# Camping Near Kalamazoo, Battle Creek, Augusta, Mi.



## 7heaven (Jun 4, 2005)

We may be headed up to southern Michigan in a couple of months and was wondering if anyone had some recommendations for camping in that area. Thanks!


----------



## LateralG (Feb 11, 2006)

Hell Creek Ranch in the Dexter, Pinckney, Ann Arbor area looks good.

The KOA near Ypsilanti is a major slum.

Lake Chemung between Howell & Brighton is very nice, and a bit pricey.

Shady Creek near Monroe looks good.

P. J.'s near Stockbridge has large lots

Bishop Lake State park is nice.


----------



## bweiler (Sep 20, 2005)

Fort Custer in Augusta is decent. Some of the better mountain bike trails in southern Michigan. Nice little lake with a beach, too. Kzoo and Battle Creek closeby.

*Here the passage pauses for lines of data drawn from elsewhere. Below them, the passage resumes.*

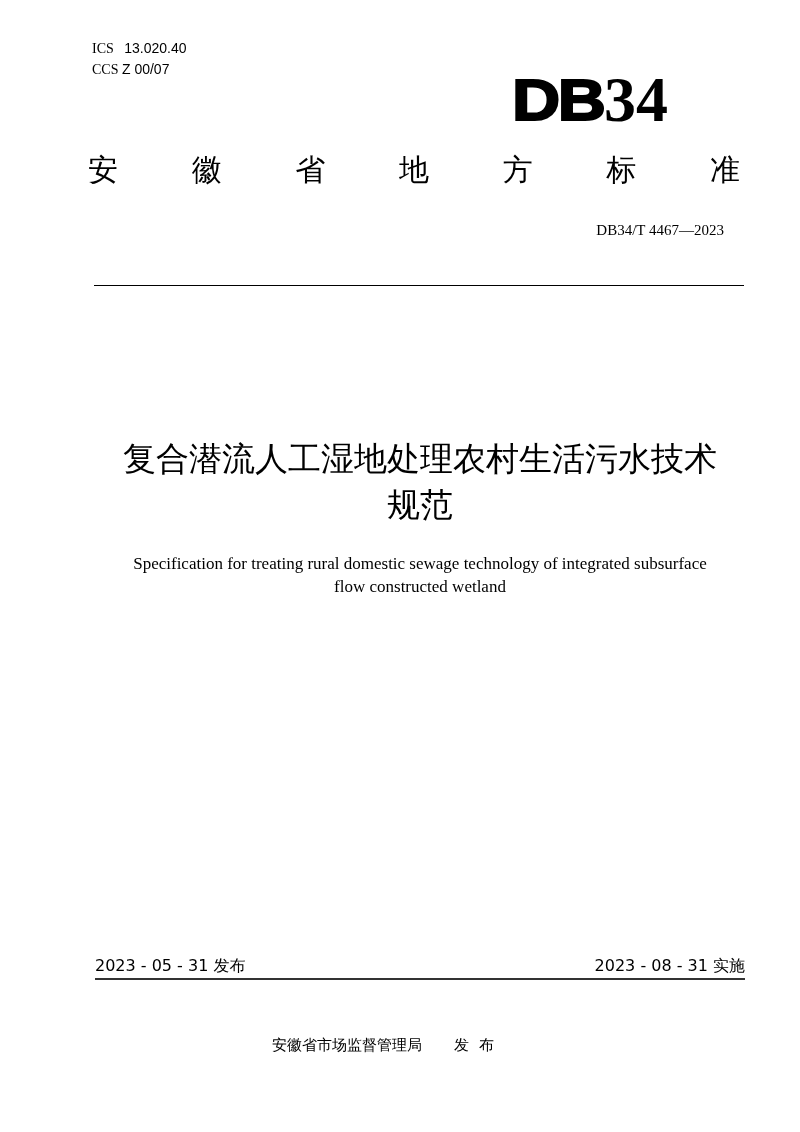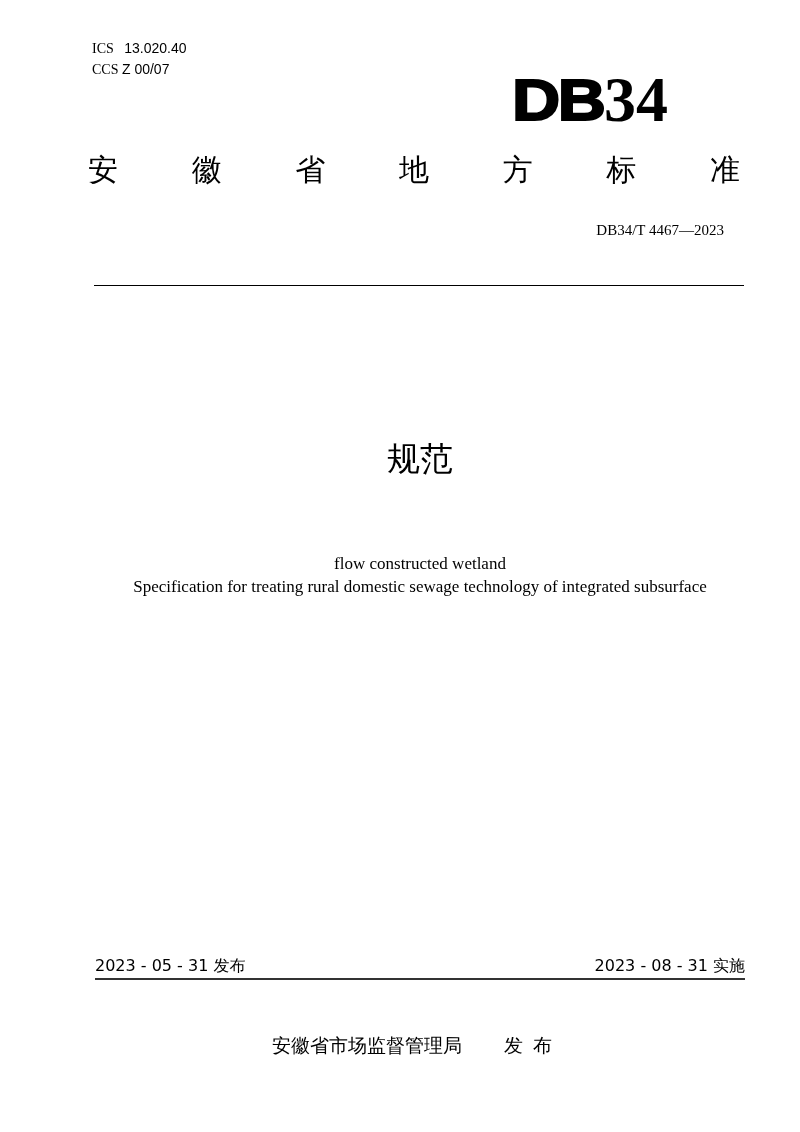"复合潜流人工湿地处理农村生活污水技术" div { html: none -> <div>复合潜流人工湿地处理农村生活污水技术</div> }
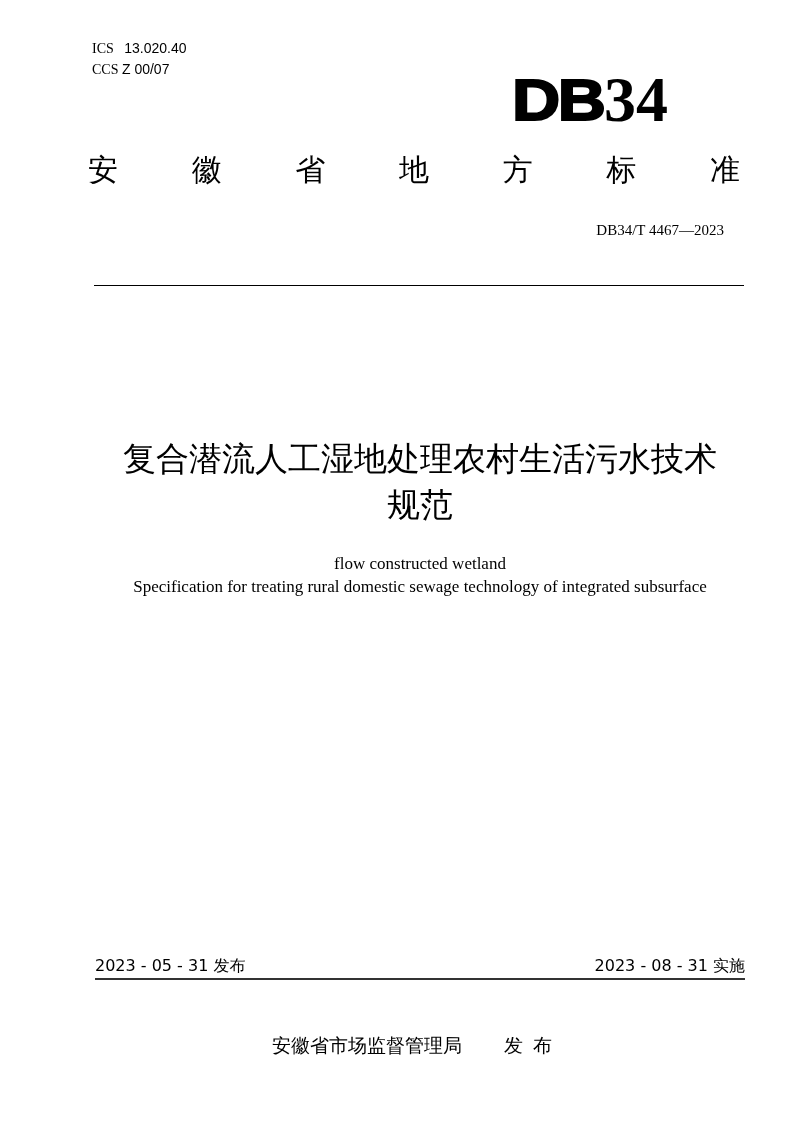"flow constructed wetland" div { order: before "Specification for treating rural" -> after "Specification for treating rural" }
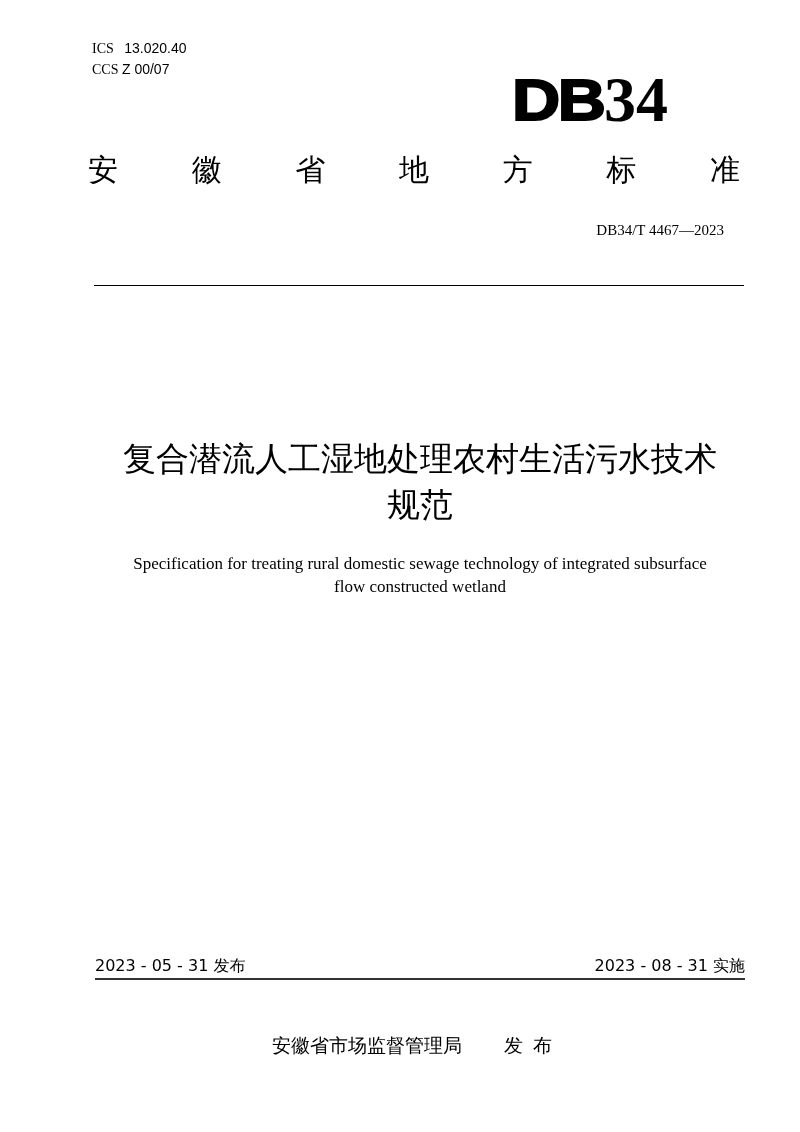"安徽省市场监督管理局" .issuer { font-size: 19px -> 15px; gap: 42px -> 32px }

We are also going to try Hidden Ridge this spring. Looks nice. A bit pricey though

www.hiddenridgerv.com

Warren Dunes, Grand Haven, Van Buren SP's are all on Lake Michigan and are about an 1-1.5 hr drive from Kalamazoo..... All are decent - some may be full hookups.


----------



## mscott (Jul 8, 2005)

7Heaven

Try Yankee Springs State Park. Depending on where you need to get in Kzoo it is probably about 30 min drive time. See Link...

http://www.michigandnr.com/parksandtrails/...nfo.aspx?id=511

I grew up about 15 mi. from there. There are lots of trails for hiking. The campground is located right on Gun Lake, which is well known in SW michigan for its fishing, boating, and watersports. There are also many other smaler surrounding lake in the area for fishing too.

The biggest problem with the campground is it can be very busy.

If you would prefer to near Lake Michigan I would strongly recommend P.J. Hofmaster SP just south of Muskegon, its over an hour from Kzoo.

http://www.michigandnr.com/parksandtrails/...nfo.aspx?id=457

IMO - My persononal feeling would be to stay away from Grand Haven. It's attraction is it is RIGHT on L. MI and the channel going in to Grand Haven. The drawback is that the park is essentially a huge parking lot with hook-ups. Coaches are parallel park right next to each other and there are really no trees for shade.

Just my 2 pennies....

Happy Camping,

Matt


----------



## our2girls (Jan 26, 2005)

7heaven,

As mentioned before, try Hidden Ridge...this is a first rate, gorgeous park!

This year will be their 2nd, they open April 1st. We spent alot of time there last year, super friendly people, awesome pool, CLEAN facilities!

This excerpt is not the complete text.